Moi je
« Julie, je t’aime, mais tu n’apprendras rien : j’ai dû te le dire 35 282 fois depuis qu’on s’est embrassés la première fois. Et je voudrais faire l’amour avec toi, j’ai tout le matériel. »
Après avoir jeté de nombreux brouillons, Doriand envoie enfin une lettre à Julie. Les jours qui viennent seront capitaux, essentiels, vitaux. Doriand se pose des dizaines de questions telles que : Julie va-t-elle répondre ? Julie pense-t-elle comme lui que le moment est venu ? Et surtout, Julie l’aime-t-elle profondément, passionnément, à la folie, ou tout simplement autant qu’il l’aime ?

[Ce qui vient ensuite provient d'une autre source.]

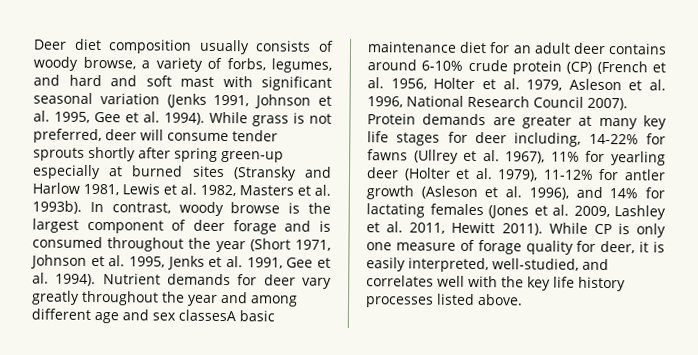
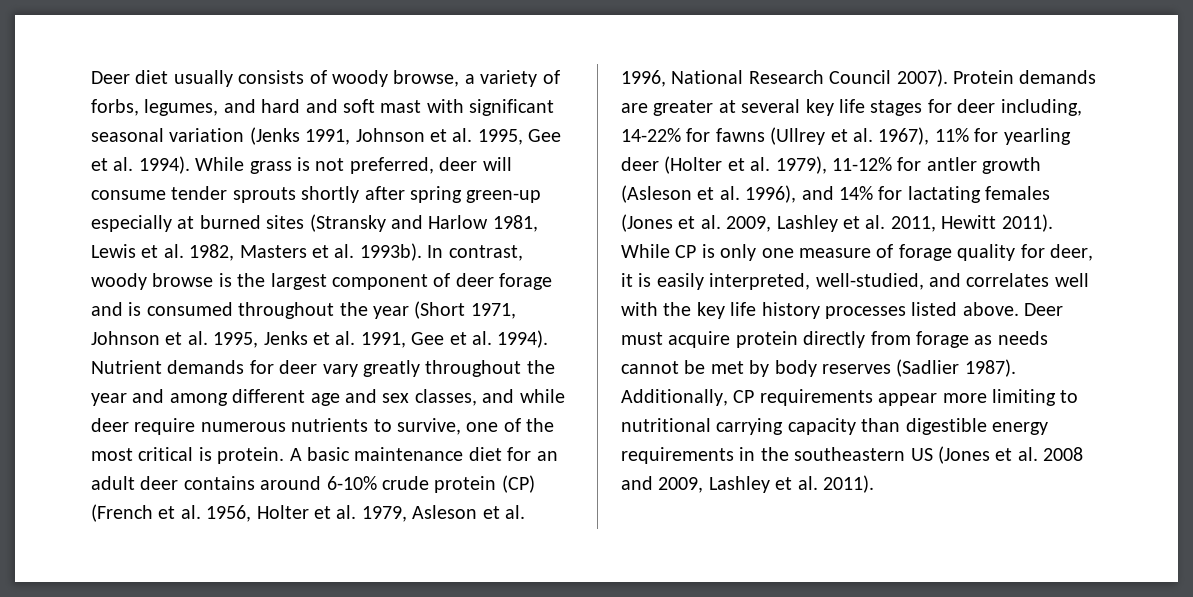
- Deer diet composition usually consists of woody browse, a variety of forbs, legumes, and hard and soft mast with significant seasonal variation (Jenks 1991, Johnson et al. 1995, Gee et al. 1994).
+ Deer diet usually consists of woody browse, a variety of forbs, legumes, and hard and soft mast with significant seasonal variation (Jenks 1991, Johnson et al. 1995, Gee et al. 1994).
- Nutrient demands for deer vary greatly throughout the year and among different age and sex classesA basic maintenance diet for an adult deer contains around 6-10% crude protein (CP) (French et al. 1956, Holter et al. 1979, Asleson et al. 1996, National Research Council 2007).
+ Nutrient demands for deer vary greatly throughout the year and among different age and sex classes, and while deer require numerous nutrients to survive, one of the most critical is protein. A basic maintenance diet for an adult deer contains around 6-10% crude protein (CP) (French et al. 1956, Holter et al. 1979, Asleson et al. 1996, National Research Council 2007).
- Protein demands are greater at many key life stages for deer including, 14-22% for fawns (Ullrey et al. 1967), 11% for yearling deer (Holter et al. 1979), 11-12% for antler growth (Asleson et al. 1996), and 14% for lactating females (Jones et al. 2009, Lashley et al. 2011, Hewitt 2011).
+ Protein demands are greater at several key life stages for deer including, 14-22% for fawns (Ullrey et al. 1967), 11% for yearling deer (Holter et al. 1979), 11-12% for antler growth (Asleson et al. 1996), and 14% for lactating females (Jones et al. 2009, Lashley et al. 2011, Hewitt 2011).
+ Deer must acquire protein directly from forage as needs cannot be met by body reserves (Sadlier 1987). Additionally, CP requirements appear more limiting to nutritional carrying capacity than digestible energy requirements in the southeastern US (Jones et al. 2008 and 2009, Lashley et al. 2011).

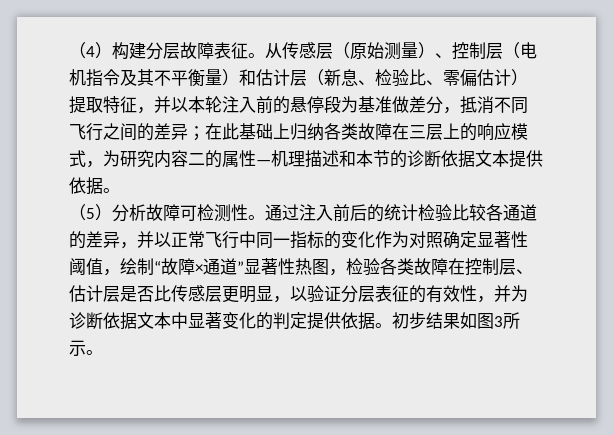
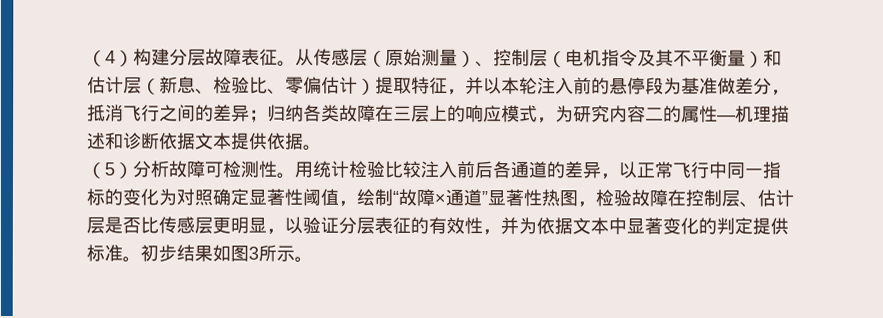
- 从传感层（原始测量）、控制层（电机指令及其不平衡量）和估计层（新息、检验比、零偏估计）提取特征，并以本轮注入前的悬停段为基准做差分，抵消不同飞行之间的差异；在此基础上归纳各类故障在三层上的响应模式，为研究内容二的属性—机理描述和本节的诊断依据文本提供依据。
+ 从传感层（原始测量）、控制层（电机指令及其不平衡量）和估计层（新息、检验比、零偏估计）提取特征，并以本轮注入前的悬停段为基准做差分，抵消飞行之间的差异；归纳各类故障在三层上的响应模式，为研究内容二的属性—机理描述和诊断依据文本提供依据。
- 通过注入前后的统计检验比较各通道的差异，并以正常飞行中同一指标的变化作为对照确定显著性阈值，绘制“故障×通道”显著性热图，检验各类故障在控制层、估计层是否比传感层更明显，以验证分层表征的有效性，并为诊断依据文本中显著变化的判定提供依据。
+ 用统计检验比较注入前后各通道的差异，以正常飞行中同一指标的变化为对照确定显著性阈值，绘制“故障×通道”显著性热图，检验故障在控制层、估计层是否比传感层更明显，以验证分层表征的有效性，并为依据文本中显著变化的判定提供标准。

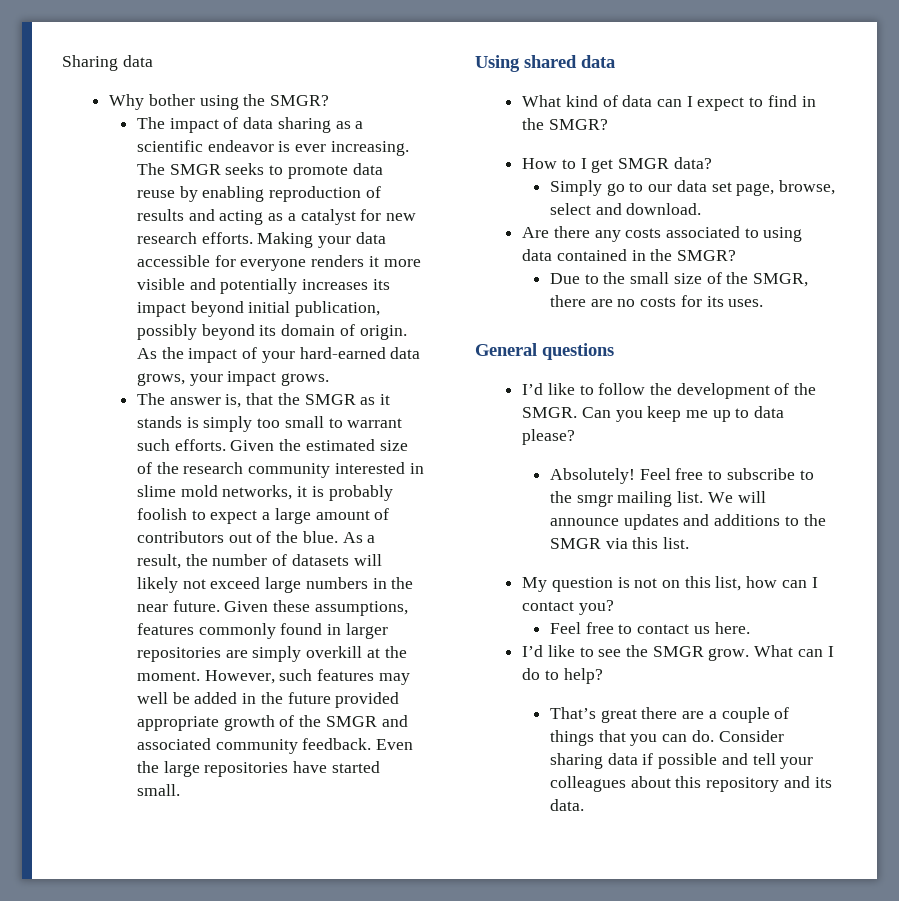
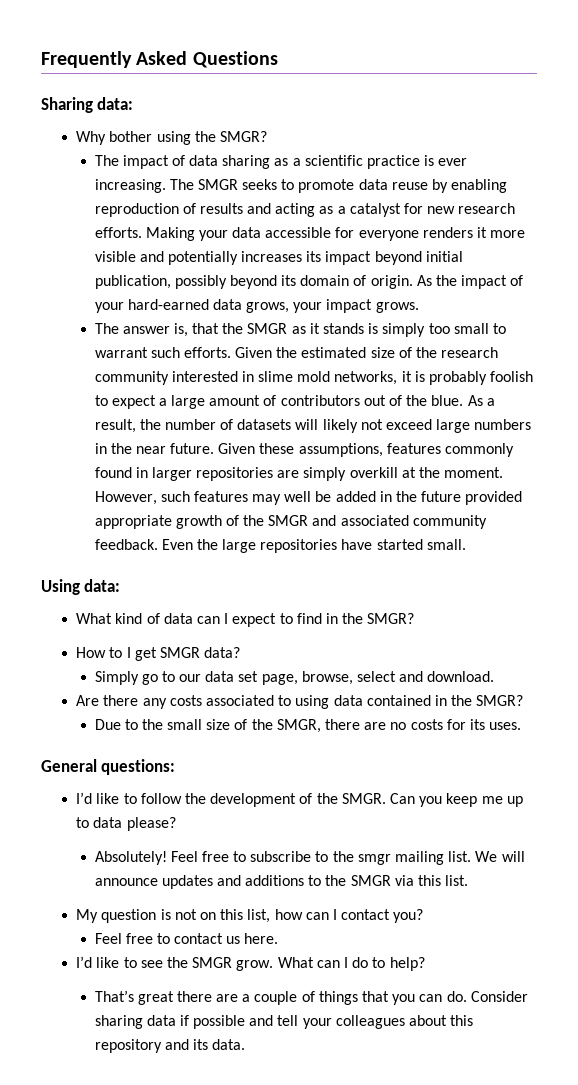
- Sharing data
+ Frequently Asked Questions
+ Sharing data:
- The impact of data sharing as a scientific endeavor is ever increasing.
+ The impact of data sharing as a scientific practice is ever increasing.
- Using shared data
+ Using data:
- General questions
+ General questions:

C’est dans ce moment de réflexion particulièrement angoissant que le père de Doriand choisit de devenir infréquentable. Un père copain, écrivain et célibataire, c’était déjà pénible, mais voilà que, le dit père vient d’entamer une psychanalyse avec un certain Robert et qu’il se métamorphose.
Doriand souhaiterait simplement oublier ces changements perturbants et se concentrer sur Julie. Mais voilà que Julie n’est plus la même.
Arnaud Cathrine à propos de Moi je :
Un fils et un père vivent seuls sous le même toit. Le premier ne pense qu’à une chose : faire l’amour pour la première fois avec Julie alors que le second, envoûté par sa psychanalyse, n’a plus que ces mots à la bouche : Moi je… Moi je… Arnaud Cathrine excelle dans un roman décapant où l’autodérision interroge chacun d’entre nous.
Qui est ce personnage d’écrivain, père du narrateur ?
Une caricature de l’écrivain que je pourrais devenir. Dans le cas où je me mettrais à filer un mauvais coton. Heureusement, j’ai entrepris une psy qui devrait m’en préserver ! Dans le roman, les titres de livres de l’écrivain sont tous mes titres détournés.
Et Doriand, le jeune narrateur ?
C’est le fils imaginaire que je pourrais avoir si j’étais cet écrivain disjoncté. C’est un personnage qui regarde faire ma caricature. Tous les portraits sont réflexifs et renvoient les uns aux autres, dans une forme de dérision.
Et ce Moi je ? Est-ce un troisième personnage imaginé par le fils ?
Moi je est infréquentable, c’est évidemment un clin d’œil à la psychanalyse. C’est aussi l’ego très fort du père qui, jusqu’à présent, avait essayé de tout contrôler dans sa vie, puis c’est celui du fils qui crie et demande à vivre et surtout à coucher avec Julie.
Ce sera la première expérience sexuelle, heureuse et bien vécue, décrite dans un de mes livres. Doriand est obsédé par le fait de coucher avec Julie car, pour lui, c’est le seul moyen de savoir si elle l’aime ou pas, ça devient une idée fixe.
Dans sa peur de l’échec, le fils ressemble à son père ?
C’est ce qui rapproche le père et le fils. Doriand a peur d’échouer comme son père et d’être incapable de vivre une relation amoureuse épanouie. Il lui faudra couper un lien pour échapper à ce qui lui semble une fatalité. Je veux croire et écrire qu’il n’y a pas de déterminisme, qu’on peut s’inventer une famille en dehors des liens du sang. On n’est pas condamné à ressembler à ses parents, on ne serait pas le produit de nos ascendants. La psychanalyse aide à sortir aux forceps de sa famille, même si c’est douloureux, c’est souvent nécessaire.